Provided entries:
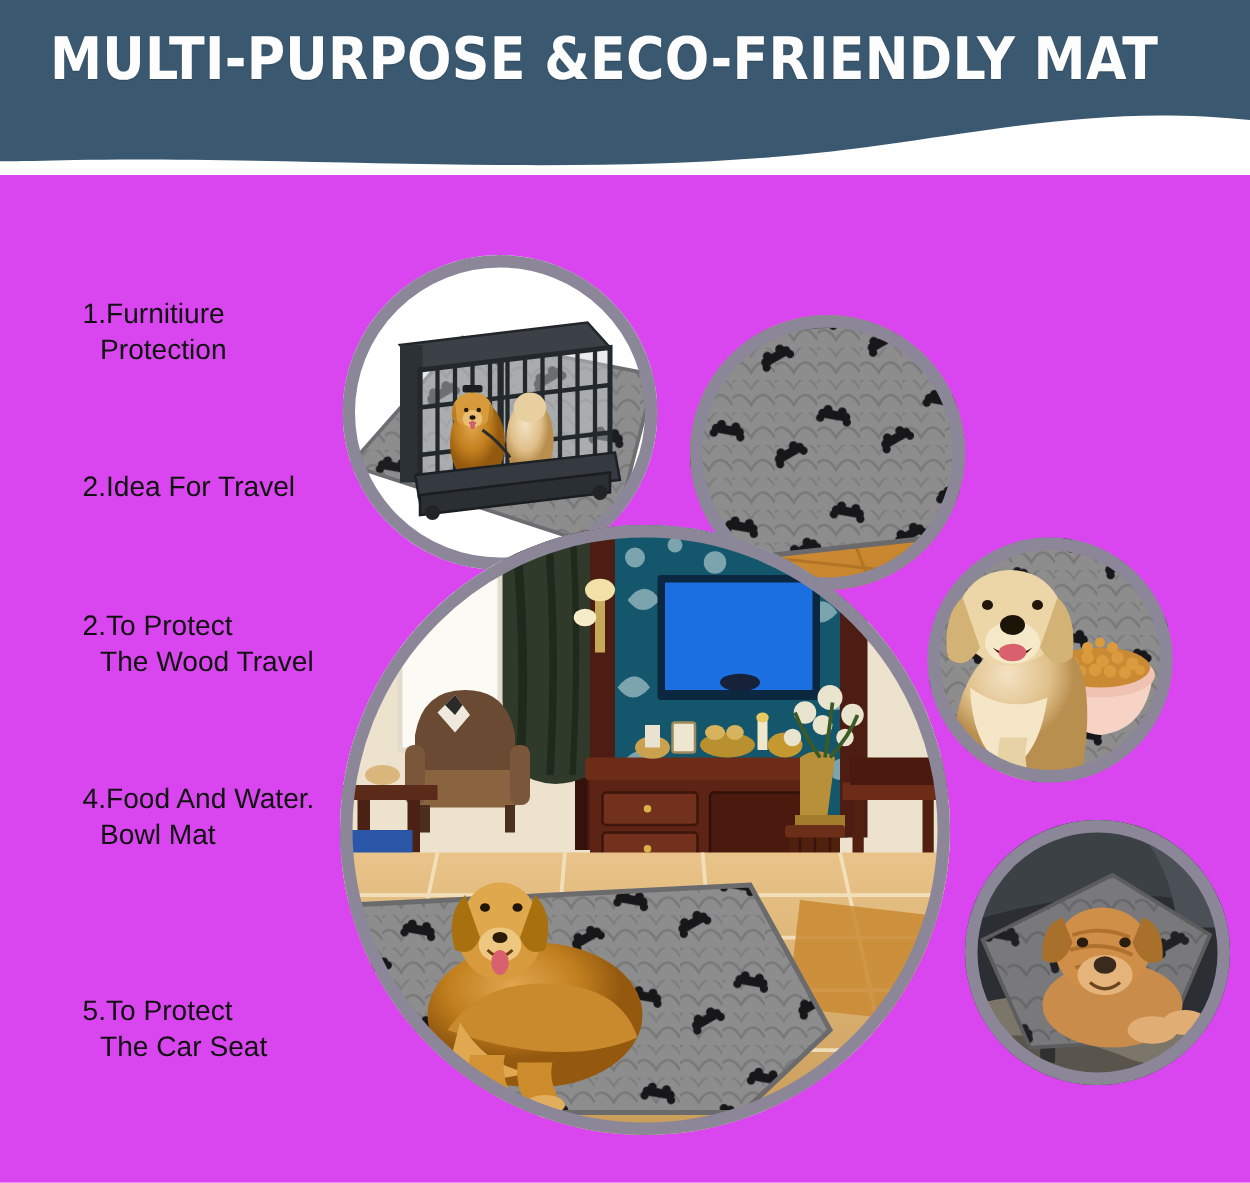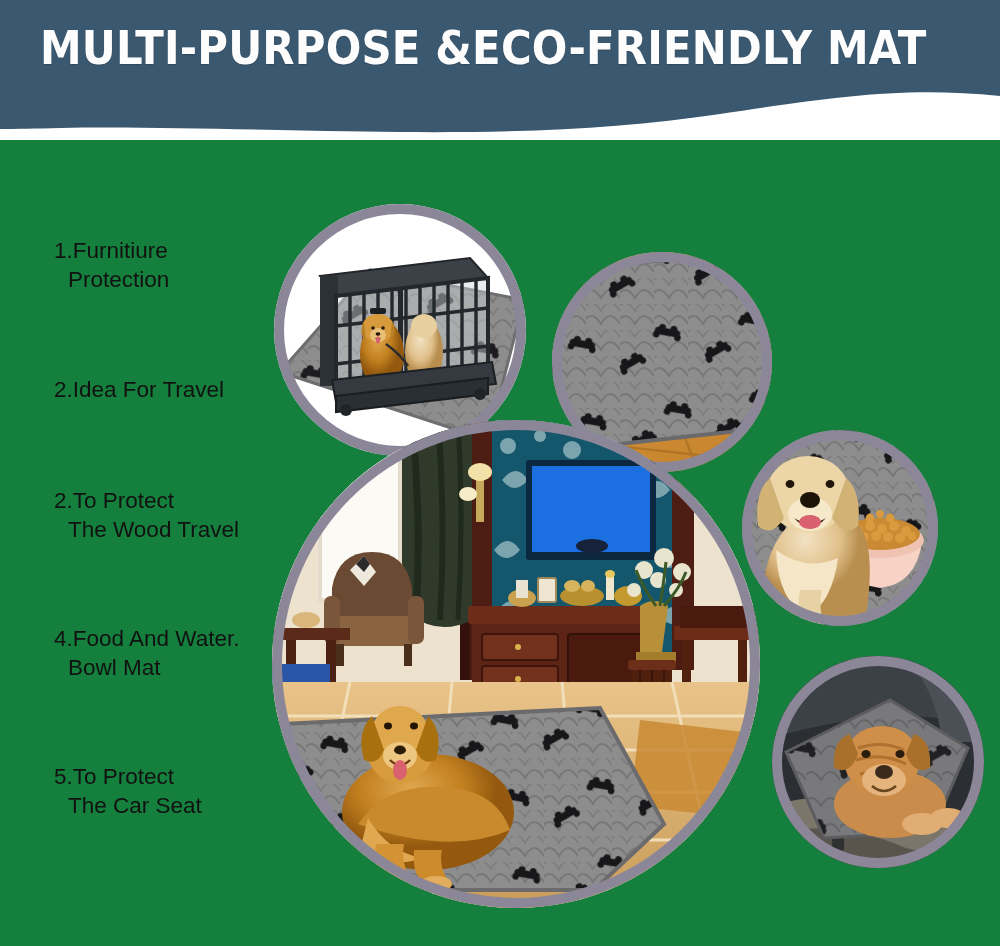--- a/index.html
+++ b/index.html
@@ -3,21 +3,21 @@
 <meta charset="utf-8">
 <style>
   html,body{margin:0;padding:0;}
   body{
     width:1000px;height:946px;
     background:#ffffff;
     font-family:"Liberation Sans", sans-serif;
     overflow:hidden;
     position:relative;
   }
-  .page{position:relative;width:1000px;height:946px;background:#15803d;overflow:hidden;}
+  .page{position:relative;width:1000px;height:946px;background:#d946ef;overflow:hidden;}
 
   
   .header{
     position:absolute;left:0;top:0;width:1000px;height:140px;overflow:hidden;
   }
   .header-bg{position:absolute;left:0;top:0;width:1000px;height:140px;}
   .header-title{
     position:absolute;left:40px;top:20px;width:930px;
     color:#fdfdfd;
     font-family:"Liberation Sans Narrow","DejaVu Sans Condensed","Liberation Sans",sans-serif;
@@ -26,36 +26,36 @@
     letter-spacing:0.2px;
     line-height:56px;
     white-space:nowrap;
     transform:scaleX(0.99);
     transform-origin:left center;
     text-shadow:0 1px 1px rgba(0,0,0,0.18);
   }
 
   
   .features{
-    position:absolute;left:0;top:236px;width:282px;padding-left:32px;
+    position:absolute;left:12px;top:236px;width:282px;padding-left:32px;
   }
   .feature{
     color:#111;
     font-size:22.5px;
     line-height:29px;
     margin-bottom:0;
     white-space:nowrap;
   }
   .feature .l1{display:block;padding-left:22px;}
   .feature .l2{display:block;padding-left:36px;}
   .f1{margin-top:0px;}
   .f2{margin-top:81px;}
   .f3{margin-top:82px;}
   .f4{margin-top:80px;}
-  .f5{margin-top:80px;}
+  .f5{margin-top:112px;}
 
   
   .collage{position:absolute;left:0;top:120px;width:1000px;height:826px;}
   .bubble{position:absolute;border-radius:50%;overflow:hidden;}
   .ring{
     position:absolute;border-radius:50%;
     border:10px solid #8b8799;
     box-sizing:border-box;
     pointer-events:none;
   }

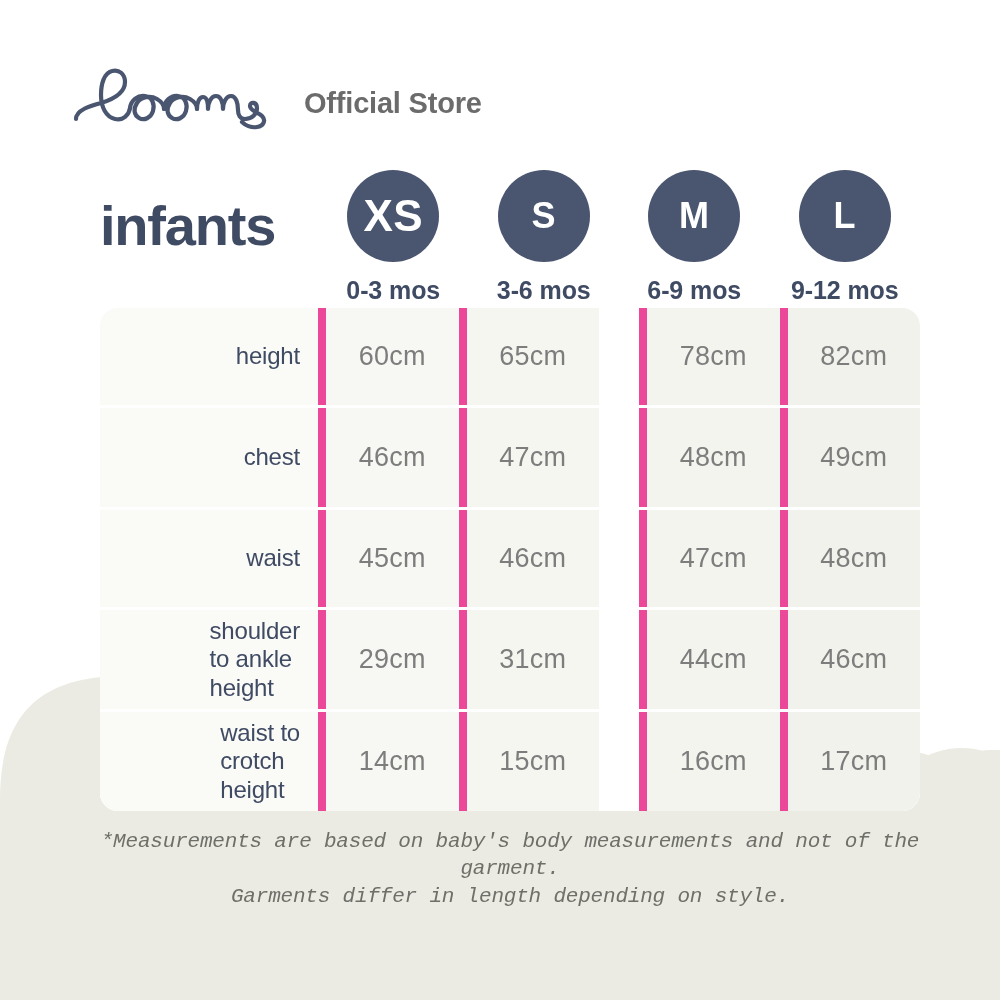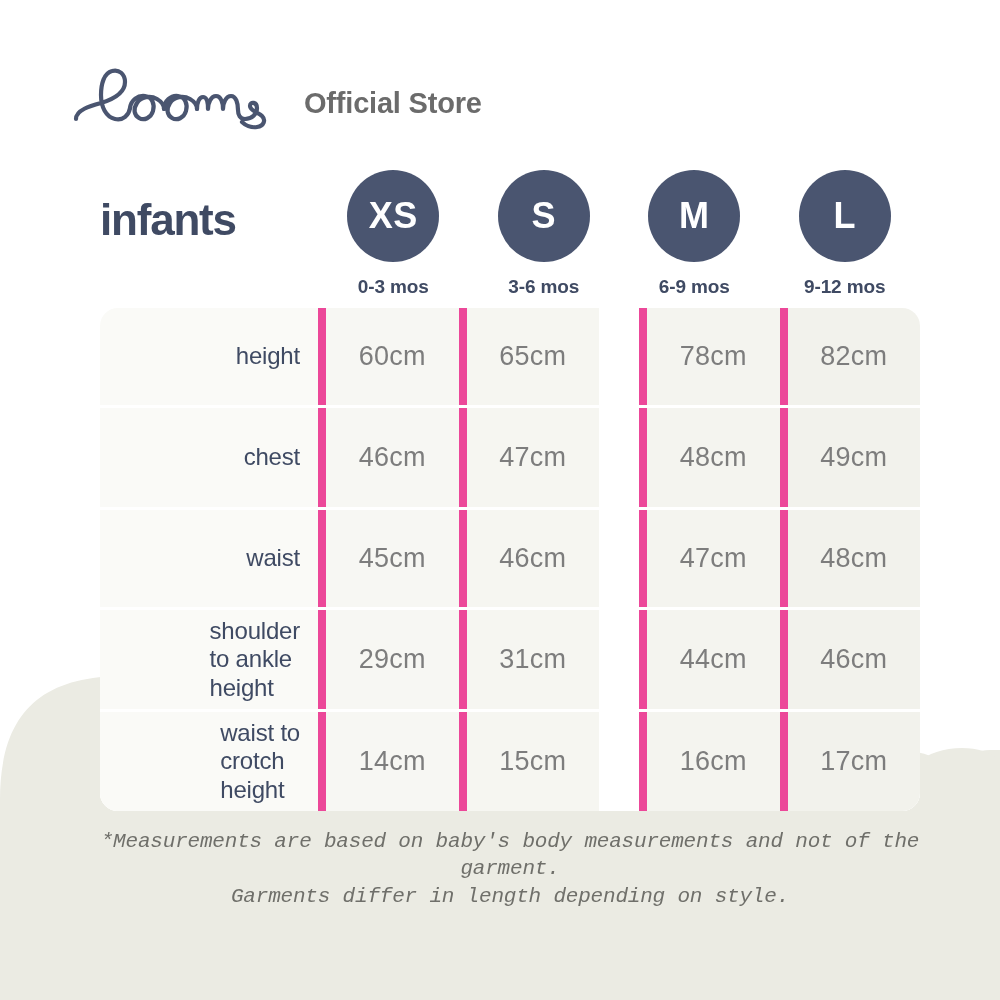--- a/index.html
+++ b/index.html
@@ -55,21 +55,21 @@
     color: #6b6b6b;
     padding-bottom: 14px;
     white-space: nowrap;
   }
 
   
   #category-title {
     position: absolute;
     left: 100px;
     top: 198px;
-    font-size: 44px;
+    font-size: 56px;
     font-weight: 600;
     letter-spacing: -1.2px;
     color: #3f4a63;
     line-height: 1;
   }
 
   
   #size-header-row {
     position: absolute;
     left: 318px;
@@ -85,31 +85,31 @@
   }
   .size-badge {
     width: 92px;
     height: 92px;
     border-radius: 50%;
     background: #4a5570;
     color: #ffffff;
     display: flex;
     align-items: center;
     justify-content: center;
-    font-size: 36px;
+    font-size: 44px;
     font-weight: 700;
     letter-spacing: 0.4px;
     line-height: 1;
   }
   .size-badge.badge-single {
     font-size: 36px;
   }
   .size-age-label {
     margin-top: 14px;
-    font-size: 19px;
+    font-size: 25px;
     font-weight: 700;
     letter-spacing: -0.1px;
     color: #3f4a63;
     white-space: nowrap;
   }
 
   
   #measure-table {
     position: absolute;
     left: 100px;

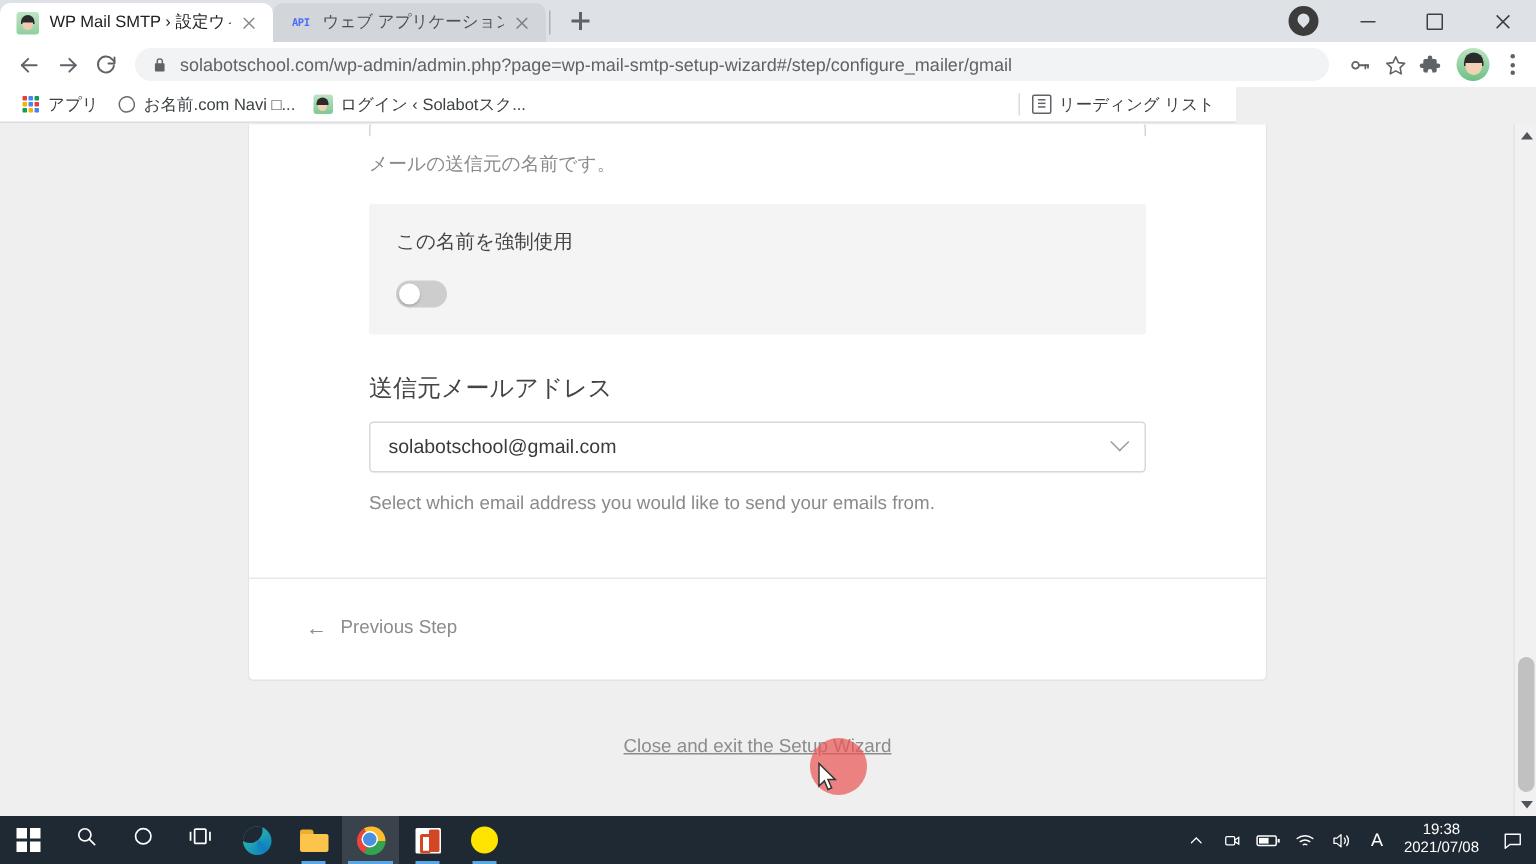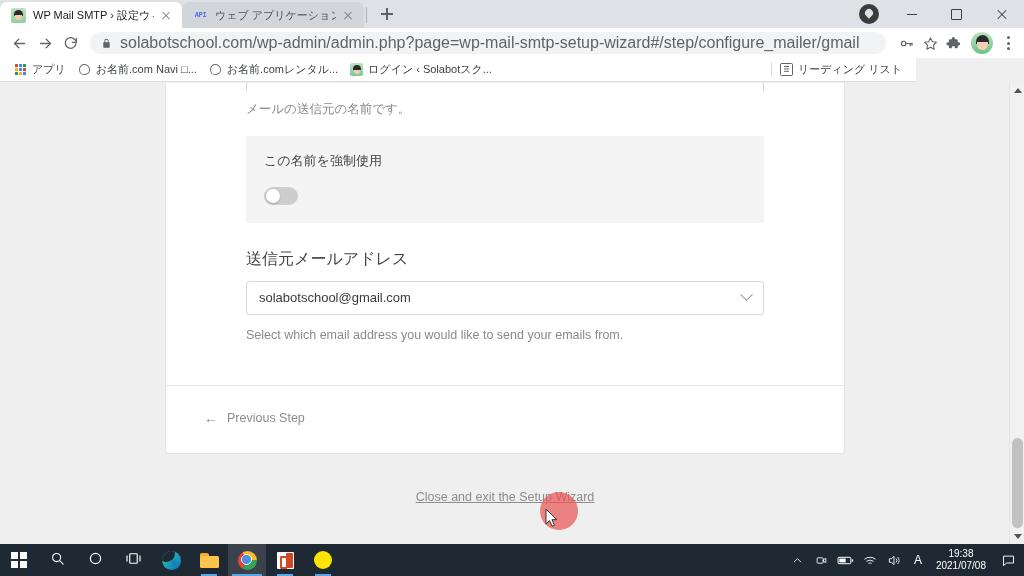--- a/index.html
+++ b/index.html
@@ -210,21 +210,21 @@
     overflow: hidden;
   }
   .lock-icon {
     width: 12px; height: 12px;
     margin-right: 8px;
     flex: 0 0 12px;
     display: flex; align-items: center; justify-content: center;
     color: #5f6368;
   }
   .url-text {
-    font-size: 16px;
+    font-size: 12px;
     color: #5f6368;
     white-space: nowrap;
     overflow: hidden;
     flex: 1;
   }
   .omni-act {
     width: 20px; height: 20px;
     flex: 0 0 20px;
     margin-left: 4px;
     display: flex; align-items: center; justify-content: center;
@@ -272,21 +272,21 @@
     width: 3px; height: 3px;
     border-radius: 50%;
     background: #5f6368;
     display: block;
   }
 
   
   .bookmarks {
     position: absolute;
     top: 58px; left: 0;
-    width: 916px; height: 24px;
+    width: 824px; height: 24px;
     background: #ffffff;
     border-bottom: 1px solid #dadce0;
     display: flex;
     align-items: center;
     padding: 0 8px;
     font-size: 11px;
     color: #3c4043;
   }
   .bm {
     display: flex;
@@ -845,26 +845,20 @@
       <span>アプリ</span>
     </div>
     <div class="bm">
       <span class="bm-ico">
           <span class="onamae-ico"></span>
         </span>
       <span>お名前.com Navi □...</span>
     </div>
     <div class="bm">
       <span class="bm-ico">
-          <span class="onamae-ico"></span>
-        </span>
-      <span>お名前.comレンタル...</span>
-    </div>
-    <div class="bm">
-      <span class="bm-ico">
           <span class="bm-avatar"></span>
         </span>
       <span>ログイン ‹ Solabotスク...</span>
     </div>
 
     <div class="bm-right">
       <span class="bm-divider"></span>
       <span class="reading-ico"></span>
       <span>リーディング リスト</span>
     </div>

Assignment:
Of all the entries above, how many lines contain "relative"? Give the number alone.

Written reply:
3